GWだし、みんな昼過ぎまでダラダラして、お腹空いたから餃子でも食うか、というノリだろうか。いや、何かの用事で出かけたついでに、餃子でも食うか、のパターンか。
ま、何だっていいんだけどね。
1人で知らない土地に来ると、観察が止まらないからよくない。お分かりだろう、暇なのだ。完全に暇を持て余しているのだ。旅先じゃ、スマホを見るのも飽きる。

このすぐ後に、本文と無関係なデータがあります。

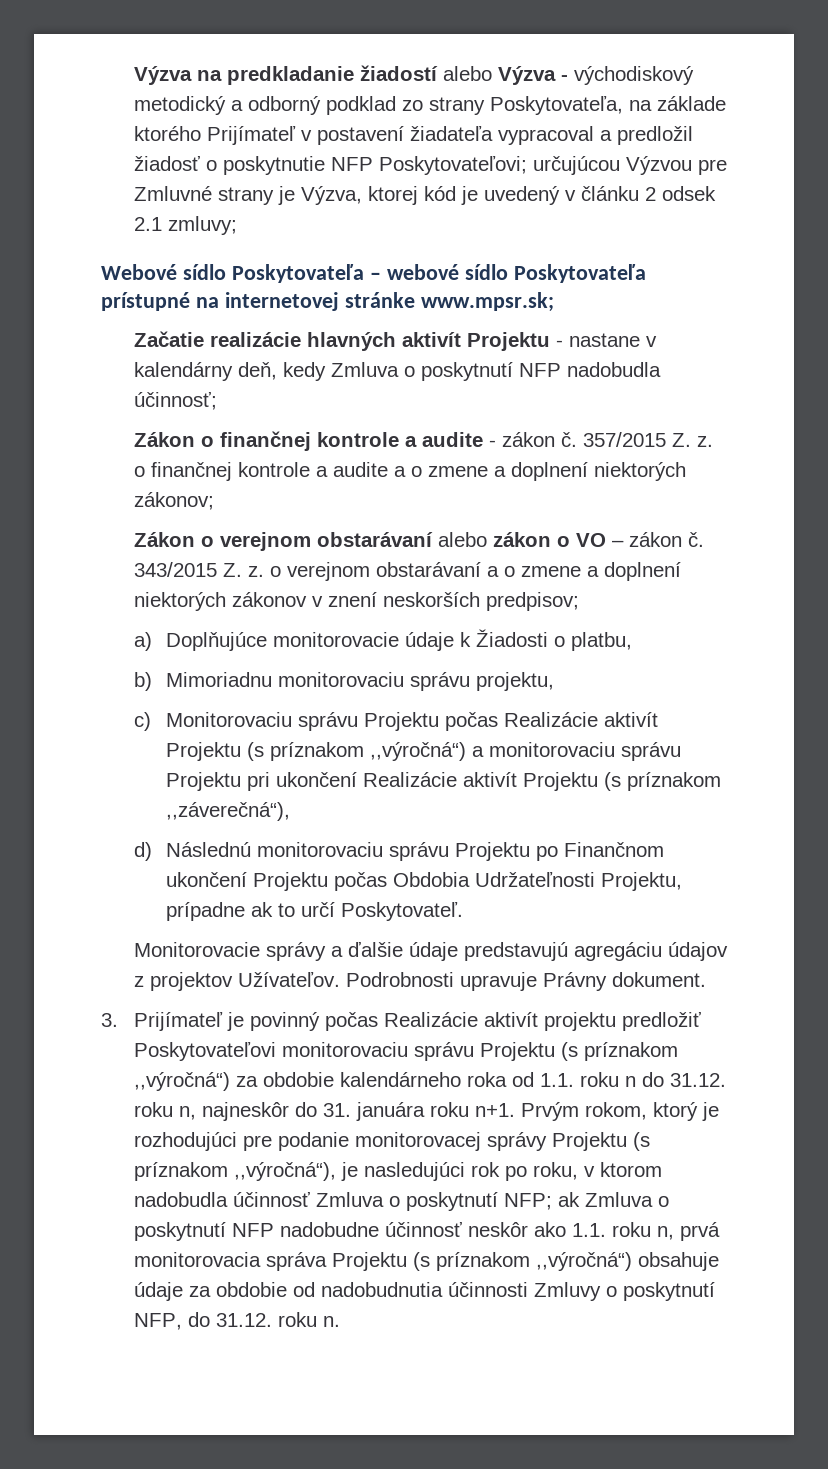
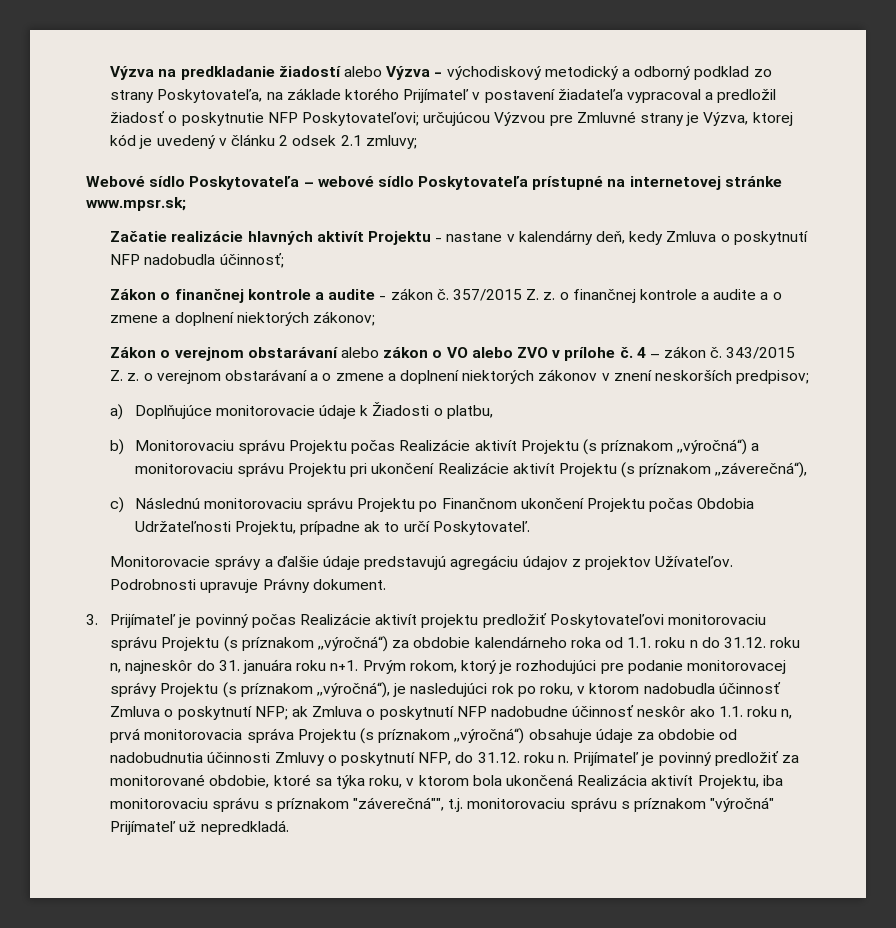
- Zákon o verejnom obstarávaní alebo zákon o VO – zákon č.
+ Zákon o verejnom obstarávaní alebo zákon o VO alebo ZVO v prílohe č. 4 – zákon č.
- b) Mimoriadnu monitorovaciu správu projektu,
- c) Monitorovaciu správu Projektu počas Realizácie aktivít Projektu (s príznakom ,,výročná“) a monitorovaciu správu Projektu pri ukončení Realizácie aktivít Projektu (s príznakom ,,záverečná“),
+ b) Monitorovaciu správu Projektu počas Realizácie aktivít Projektu (s príznakom ,,výročná“) a monitorovaciu správu Projektu pri ukončení Realizácie aktivít Projektu (s príznakom ,,záverečná“),
- d) Následnú monitorovaciu správu Projektu po Finančnom ukončení Projektu počas Obdobia Udržateľnosti Projektu, prípadne ak to určí Poskytovateľ.
+ c) Následnú monitorovaciu správu Projektu po Finančnom ukončení Projektu počas Obdobia Udržateľnosti Projektu, prípadne ak to určí Poskytovateľ.
+ Prijímateľ je povinný predložiť za monitorované obdobie, ktoré sa týka roku, v ktorom bola ukončená Realizácia aktivít Projektu, iba monitorovaciu správu s príznakom "záverečná"", t.j. monitorovaciu správu s príznakom "výročná" Prijímateľ už nepredkladá.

餃子もそれを察してくれたのか。ボーっとしていた私の耳に、焼きあがりましたの声が飛んできた。
おお、思ったより早い。
レジで精算し、餃子を受け取る。
「ビニール袋、有料ですがお付けしますか?」
「あ……いや、いいです」
いつもの癖で、反射的に断った結果、熱々の餃子が詰まったパックを素手で持つ羽目になった。
車だから大丈夫かと思ったが、心なしかパックはベトベトしている気がするし、これを助手席のシートに置くのは気が引ける。ダッシュボードに置いてもいいが、万が一急ブレーキをかけた場合などに、餃子が宙を舞う危険性がある。
悩んだあげく、リュックに常備していたビニール袋を引っ張り出し、綺麗に包んでからキャリーバッグにしまった。
ビニール袋、もらっておけばよかったよ。